A 1.5-sigma gap is far from the 5-sigma threshold physicists treat as a discovery. The new measurement confirms the discrepancy at high precision. JUNO is the experiment positioned to either confirm or close the gap in the coming years. The same data also tests the three-flavor mixing framework directly.

The combined solar-and-reactor test is what will prove or disprove the difference, the press release on the first 59 days of detector data explains. The combined analysis will also provide a sharper test of the three-flavor framework as a whole. JUNO is the first measurement designed for that test.

Six More Years to the Mass Ordering

The mass ordering determination is the headline goal, and it is still ahead. "Current projections suggest that JUNO will require about six years of data collection to distinguish between the two possible mass orderings," the commentary on the JUNO paper states.

The reason is the resolution of the fine ripple. The two possible orderings shift the ripple’s phase by a small amount, detectable only with a long, stable dataset, a calibrated detector, and a system that holds background and detector-systematic noise far below the signal. The first 59.1 days did not yet resolve the shift, but they validated the tools. The energy-scale uncertainty stood at 0.5% across the detector’s 16.5-meter fiducial volume, the published paper reports.

As the data accumulates, "numerous new results will be released sequentially starting from this summer," the institute announcement states. The mass ordering result will need about six years of data collection to come into focus, per the commentary on the JUNO paper. The first round of atmospheric, solar, supernova, and geoneutrino measurements is queued up behind it.

  • 2008: JUNO concept proposed by Wang, Zhan, Cao, and Wen
  • 2013: Approval and funding from the Chinese Academy of Sciences and Guangdong Provincial Government
  • 2015: Civil construction of the underground laboratory begins
  • 2021: Detector installation starts
  • December 2024: Detector installation completes
  • August 26, 2025: JUNO begins physics data taking
  • June 10, 2026: First results published as a Nature cover article
  • After about 6 years of data: Projected first mass ordering determination

Three Decades of Physics Underground

JUNO is designed to run for about 30 years, Hans Steiger, who heads the Technical University of Munich’s contributions to JUNO, said in the press release on the first 59 days of detector data. The detector can be upgraded over its lifetime into "one of the world’s most sensitive detectors for neutrinoless double-beta decay." That upgrade would probe the absolute neutrino-mass scale and test whether neutrinos are Majorana particles, meaning particles that are their own antiparticles. The neutrinoless double-beta decay search would be a direct test of that idea.
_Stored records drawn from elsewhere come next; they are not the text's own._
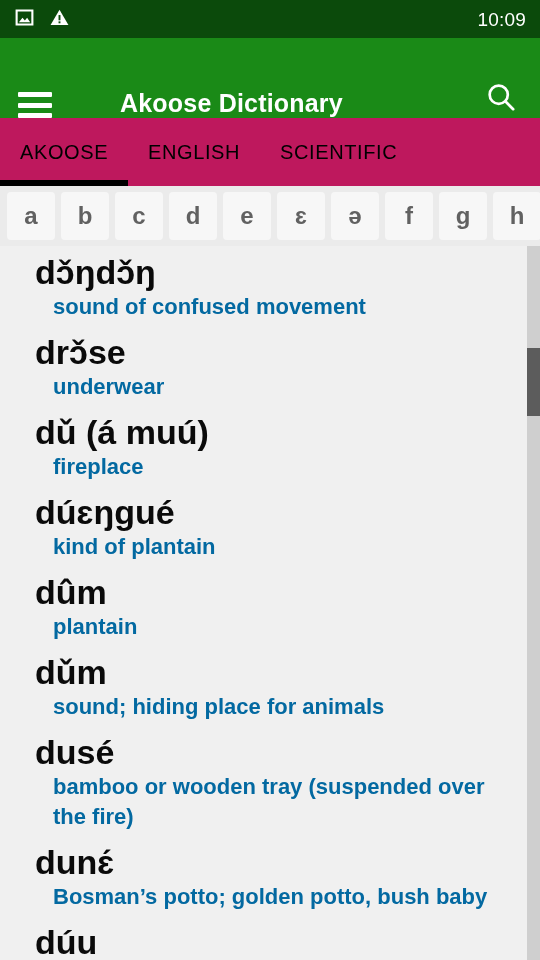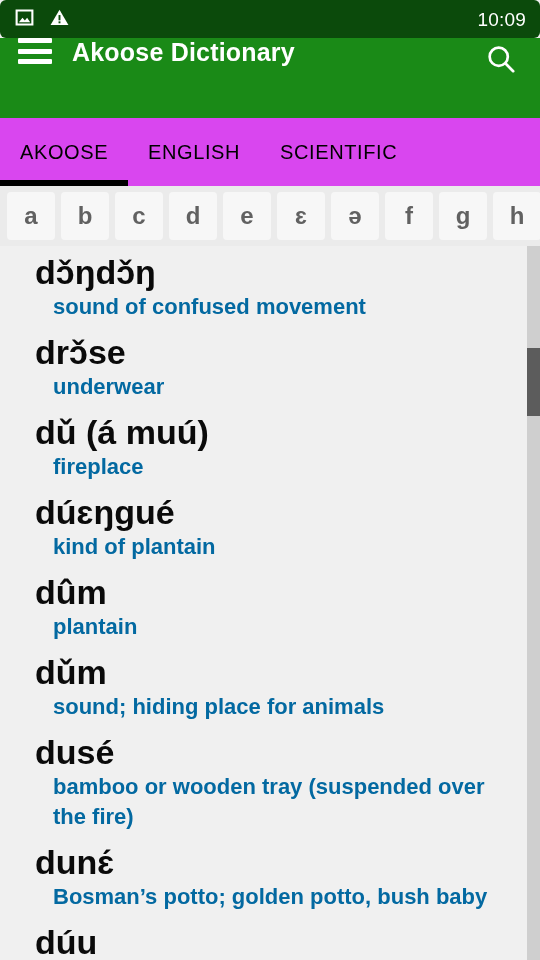"10:09" .status-bar { border-radius: 6px -> none }
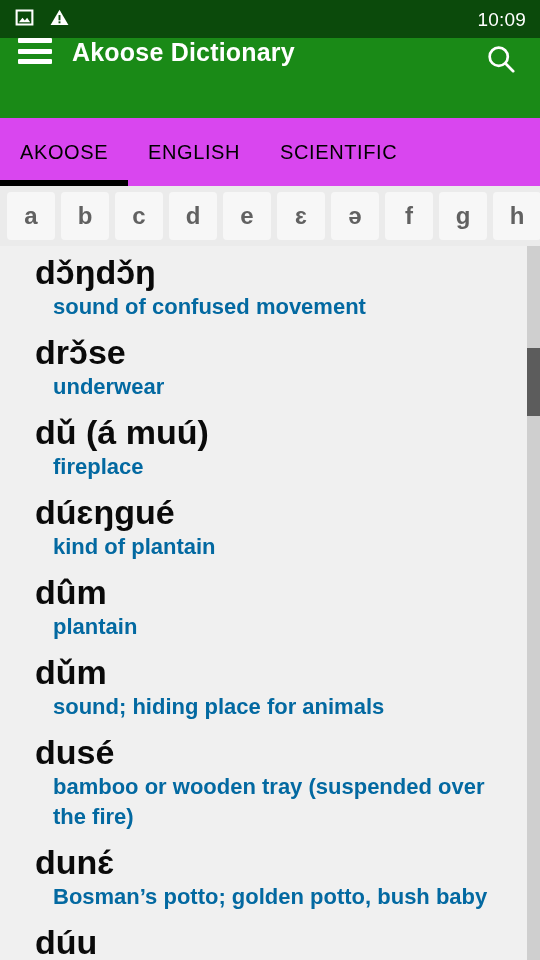"Akoose Dictionary" .app-bar { align-items: flex-start -> flex-end; gap: none -> 48px }
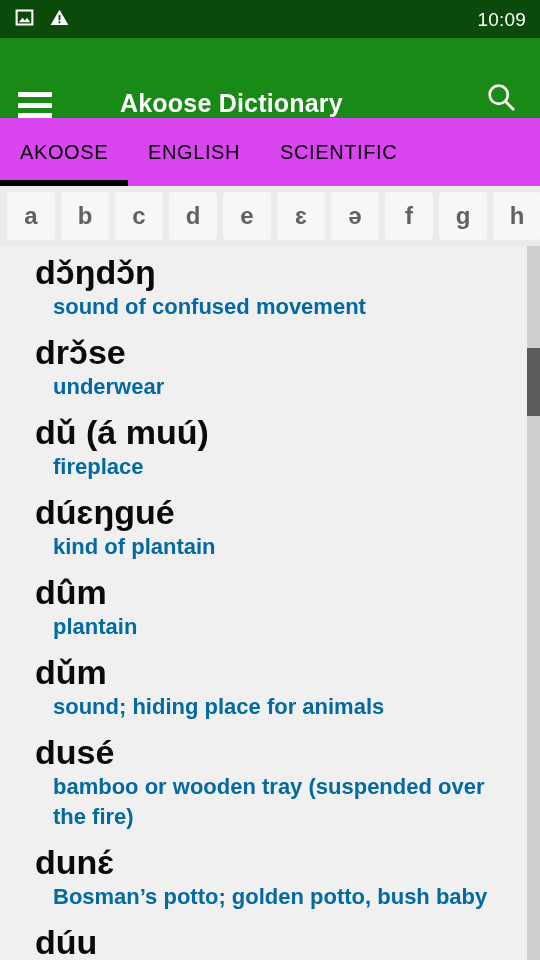"AKOOSE" .tab-bar { background: #d946ef -> #be185d }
Two peer experiments are coming online on similar but different tracks. Japan’s Hyper-Kamiokande, the successor to Super-Kamiokande, plans to begin data taking in 2028, per its project schedule, while the U.S.-based Deep Underground Neutrino Experiment (DUNE) is on a longer schedule. The two water-based detectors use different baselines and matter effects to probe the mass ordering and CP violation, and their independent cross-checks will be what turns a JUNO measurement into a settled result.

Hyper-K and DUNE will independently verify any JUNO mass-ordering result. Most neutrino experiments are designed to measure only one mass-squared difference; JUNO is sensitive to both, the News & Views piece notes.

The next decade of neutrino physics will be defined by the cross-checks between these three flagship experiments. Each one tests the same underlying physics with a different detector technology. The convergence of the three approaches is what will turn hints into answers.

This first result from JUNO marks the dawn of the next era of precise neutrino oscillation measurements, and it promises fresh insights into the properties of these mysterious fundamental particles.